Re: [netcdf-java] NetCDF File and Variable Data Caching

  • To: James Gardner <james.gardner@xxxxxxxx>
  • Subject: Re: [netcdf-java] NetCDF File and Variable Data Caching
  • From: Christian Ward-Garrison <cwardgar@xxxxxxxx>
  • Date: Tue, 11 Jul 2017 16:58:03 -0600
Hi James,

> However I can't help wonder if this is best for the library.

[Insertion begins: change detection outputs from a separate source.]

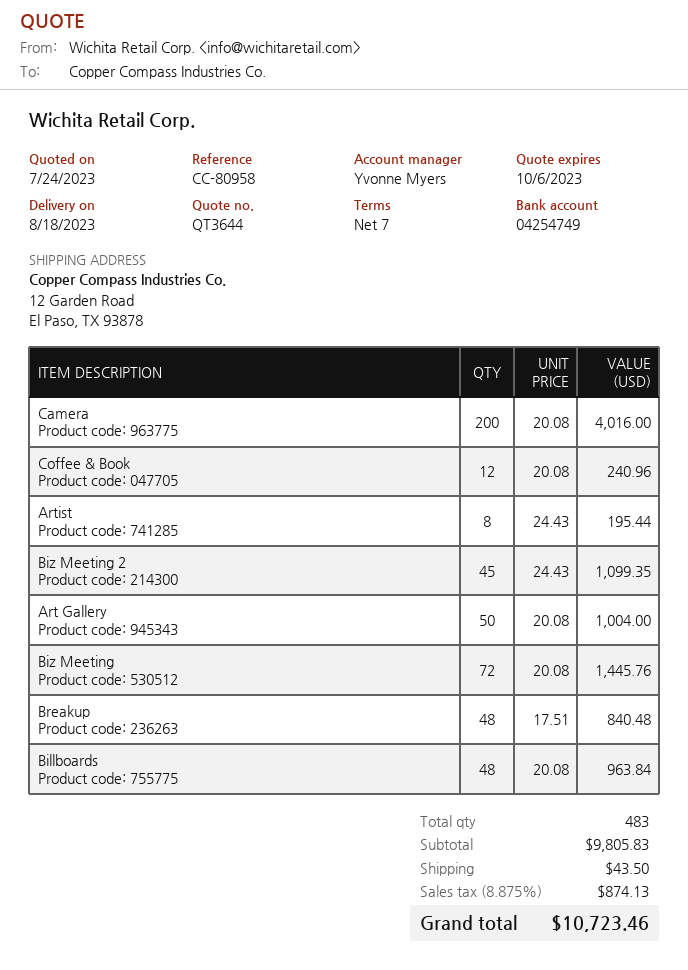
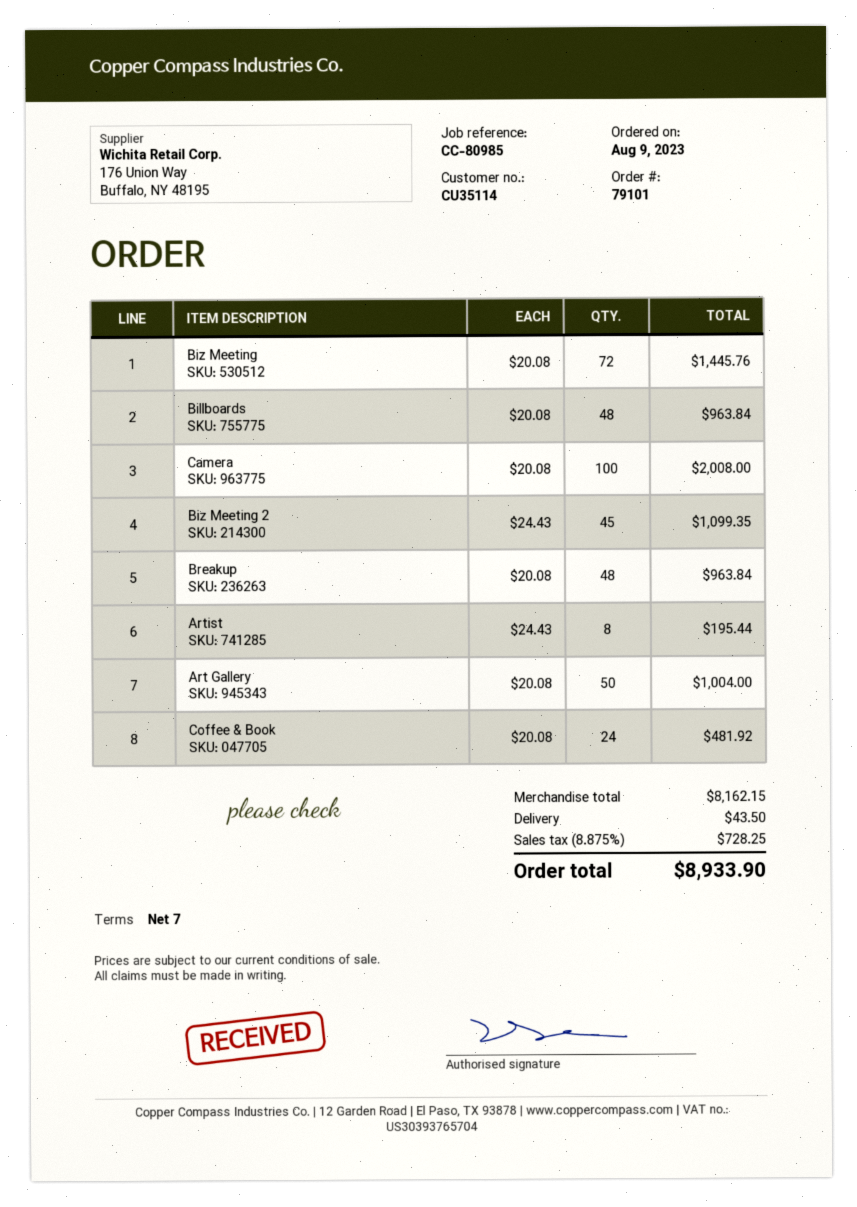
reference: CC-80958 -> CC-80985
Camera: 200 x 20.08 = 4016.00 -> 100 x 20.08 = 2008.00
Coffee & Book: 12 x 20.08 = 240.96 -> 24 x 20.08 = 481.92
Breakup: 48 x 17.51 = 840.48 -> 48 x 20.08 = 963.84
subtotal: 9805.83 -> 8162.15
tax: 8.875% = 874.13 -> 8.875% = 728.25
total: 10723.46 -> 8933.90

That's fair. The best solution would probably have those values initialized
in their classes' <clinit> blocks (via system property or config file) and
immutable thereafter. At present, I don't think we do initialization like
that anywhere in the library. We have nj22Config.xml [1], but it must
explicitly be loaded by the application. There's no guarantee that the
config file will be read and applied at initialization time only.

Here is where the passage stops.